Should be redis
That sysctl vm.overcommit_memory is set to 0 is error message during redis

On 18 September 2016 at 01:39, Joe Landman <>

> On 09/17/2016 07:30 PM, Joshua M. Clulow wrote:
>> On 17 September 2016 at 15:39, Daniel Carosone
>> <> wrote:
>>> I tried this a couple of weeks ago, with no luck either. I was getting
>>> some (apparently random) SIGBUS backtraces from ruby in amongst the logs.
>> Linux allows for pretty flagrant memory over-commit; that is, programs
>> may allocate a lot more memory than what is available in the system.

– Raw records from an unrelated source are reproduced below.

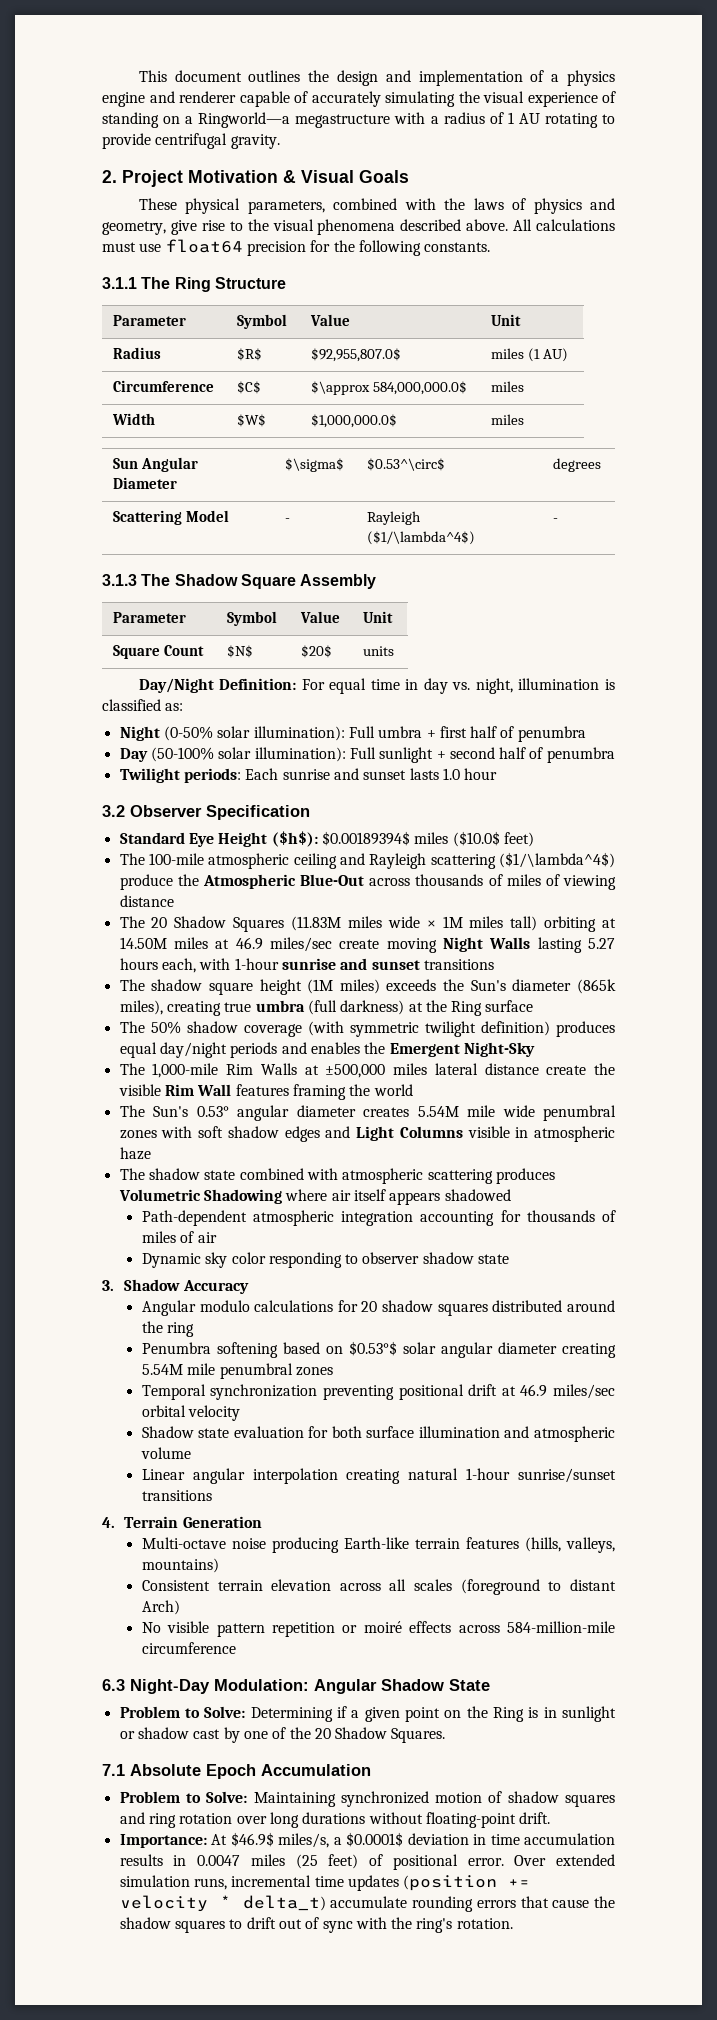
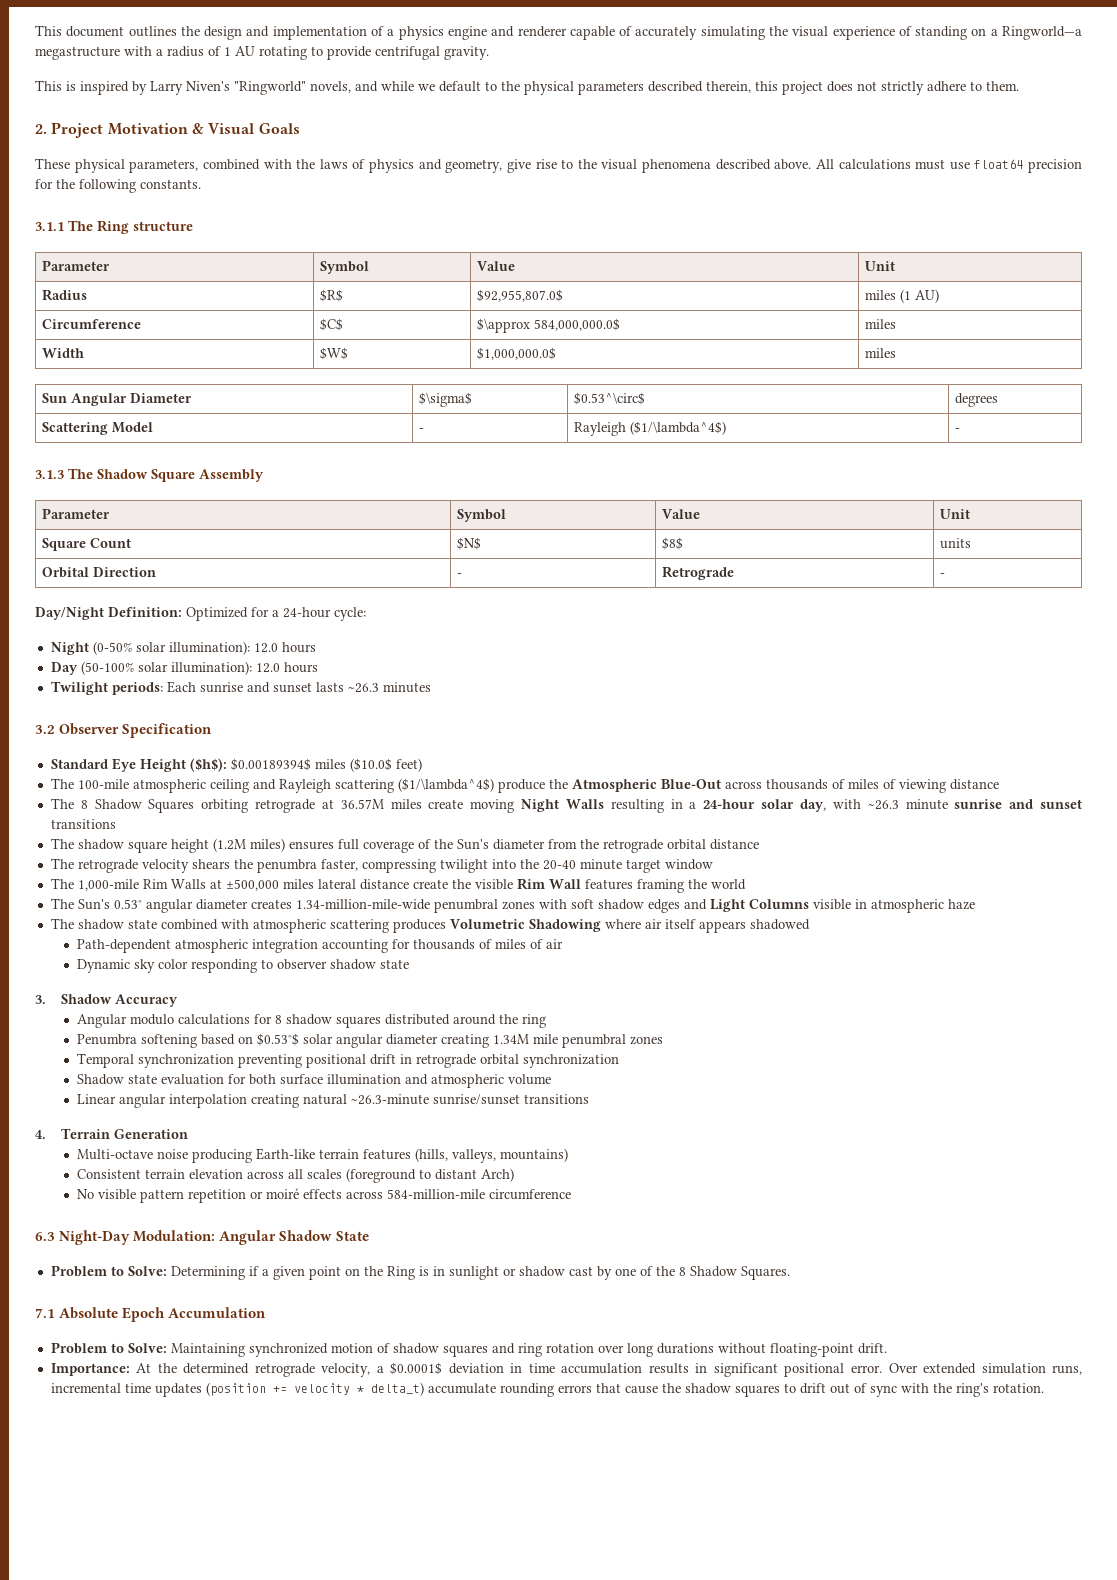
+ This is inspired by Larry Niven's "Ringworld" novels, and while we default to the physical parameters described therein, this project does not strictly adhere to them.
- 3.1.1 The Ring Structure
+ 3.1.1 The Ring structure
- Square Count | $N$ | $20$ | units
+ Square Count | $N$ | $8$ | units
- Day/Night Definition: For equal time in day vs. night, illumination is classified as:
- Night (0-50% solar illumination): Full umbra + first half of penumbra
- Day (50-100% solar illumination): Full sunlight + second half of penumbra
+ Orbital Direction | - | Retrograde | -
+ Day/Night Definition: Optimized for a 24-hour cycle:
+ Night (0-50% solar illumination): 12.0 hours
+ Day (50-100% solar illumination): 12.0 hours
- Twilight periods: Each sunrise and sunset lasts 1.0 hour
+ Twilight periods: Each sunrise and sunset lasts ~26.3 minutes
- The 20 Shadow Squares (11.83M miles wide × 1M miles tall) orbiting at 14.50M miles at 46.9 miles/sec create moving Night Walls lasting 5.27 hours each, with 1-hour sunrise and sunset transitions
+ The 8 Shadow Squares orbiting retrograde at 36.57M miles create moving Night Walls resulting in a 24-hour solar day, with ~26.3 minute sunrise and sunset transitions
- The shadow square height (1M miles) exceeds the Sun's diameter (865k miles), creating true umbra (full darkness) at the Ring surface
- The 50% shadow coverage (with symmetric twilight definition) produces equal day/night periods and enables the Emergent Night-Sky
+ The shadow square height (1.2M miles) ensures full coverage of the Sun's diameter from the retrograde orbital distance
+ The retrograde velocity shears the penumbra faster, compressing twilight into the 20-40 minute target window
- The Sun's 0.53° angular diameter creates 5.54M mile wide penumbral zones with soft shadow edges and Light Columns visible in atmospheric haze
+ The Sun's 0.53° angular diameter creates 1.34-million-mile-wide penumbral zones with soft shadow edges and Light Columns visible in atmospheric haze
- Angular modulo calculations for 20 shadow squares distributed around the ring
+ Angular modulo calculations for 8 shadow squares distributed around the ring
- Penumbra softening based on $0.53°$ solar angular diameter creating 5.54M mile penumbral zones
+ Penumbra softening based on $0.53°$ solar angular diameter creating 1.34M mile penumbral zones
- Temporal synchronization preventing positional drift at 46.9 miles/sec orbital velocity
+ Temporal synchronization preventing positional drift in retrograde orbital synchronization
- Linear angular interpolation creating natural 1-hour sunrise/sunset transitions
+ Linear angular interpolation creating natural ~26.3-minute sunrise/sunset transitions
- Problem to Solve: Determining if a given point on the Ring is in sunlight or shadow cast by one of the 20 Shadow Squares.
+ Problem to Solve: Determining if a given point on the Ring is in sunlight or shadow cast by one of the 8 Shadow Squares.
- Importance: At $46.9$ miles/s, a $0.0001$ deviation in time accumulation results in 0.0047 miles (25 feet) of positional error.
+ Importance: At the determined retrograde velocity, a $0.0001$ deviation in time accumulation results in significant positional error.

>> Historically, our operating system (illumos, as with Solaris before
>> it) has _not_ allowed for over commit.  Instead, we account for all
>> memory allocated, such that we can't get into a situation where there
>> is a "run on the bank": where programs try to use some of the
>> allocation we granted them, but we've dropped the ball and run out of
>> actual RAM to give them.
>> When Linux systems hit real memory pressure, a deeply questionable
>> facility steps in: the OOM (out of memory) killer.  This facility
>> takes no prisoners, terminating processes until the situation
>> improves.
>> The SIGBUS you're seeing is potentially the result of our attempt to
>> get _some_ of the way toward overcommit, so that Linux software can
>> work even when it mistakenly assumes memory is an infinite resource.
> You have some level of control over this in linux.
>     sysctl vm.overcommit_memory
> If it is set to zero, you don't have to worry about overallocation and the
> wild west of OOM.  Note, most linux systems have an oom message in dmesg
> output when it is invoked.  But yes, it is unwise to allow it to be invoked.
> You can play with vm.overcommit_ratio (set it to 90, usually defaults to
> 50) to force linux to use this percentage of the sum of swap + physical
> ram.  And then don't give it swap.
> This said, SIGBUS is not usually memory allocation related ... this is
> more typically a memory alignment issue.  Google is your friend here.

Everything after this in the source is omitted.